Usually at this point only like maybe 20-50% of my first draft remains.

Since getting a publisher (YAY!), I’m lucky enough to have editors involved giving me feedback for each major cycle, which is incredible. But before that, I got feedback from beta readers & CPs at similar points, and then from my agent. Good feedback is essential for perspective.

In my teens and 20’s, I would have been horrified to hear about all this work! Revision sounded super boring. But somewhere along the way, I realized that revision is just MORE WRITING, which is fun.

The first time I write a scene, it’s like practice. Maybe I’ll knock it out of the park on the first try! But at least as often, on the next pass I’m like “Nah, I bet I can do better than that.” And usually I can.

As an example, there are at least two key scenes near the end of THE UNBOUND EMPIRE that I rewrote nearly from scratch three times to get them right! The second pass was okay on each of them, but I thought I could do better and they were important scenes, so I gave it another try.
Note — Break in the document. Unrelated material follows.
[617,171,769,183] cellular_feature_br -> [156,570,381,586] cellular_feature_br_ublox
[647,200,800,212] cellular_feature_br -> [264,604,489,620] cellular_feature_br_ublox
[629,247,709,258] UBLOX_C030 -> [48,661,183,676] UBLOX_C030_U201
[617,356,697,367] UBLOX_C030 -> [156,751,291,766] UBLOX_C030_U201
What’s your editing process?


Book 3 Writing Process (So Far)

This month I turned in my first round of edits for Book 3 of Swords and Fire, yay! I thought it might be fun to share a bit of what the process for writing it has been like so far.

First phase: Brainstorming. This was my first time writing the conclusion of a trilogy, and the brainstorming process was very different. I came up with a whole checklist of plot threads or relationships for which I wanted to give a satisfying conclusion, moments I wanted to happen, etc. I also knew I wanted to escalate the stakes appropriately for the last book in the trilogy, and I literally made a list of really bad things that could happen for inspiration. (I didn’t use ALL of them, I promise.)

Second phase: Plotting. I had to pull all those ideas together seamlessly into a coherent story with a clear through line and emotional arc, which was a daunting task! I’m still editing this book, of course, so whether I ultimately succeed remains to be seen, but I’m cautiously pleased thus far.

Third phase: Drafting. After all that brainstorming and plotting, my deadline was not getting any farther away, and I had to race along at a pretty wild pace. I followed my usual pattern of getting 10K-20K words done and then restarting with a new draft, and then getting 50K-70K words in and realizing I need to go back to the beginning and start another new draft again.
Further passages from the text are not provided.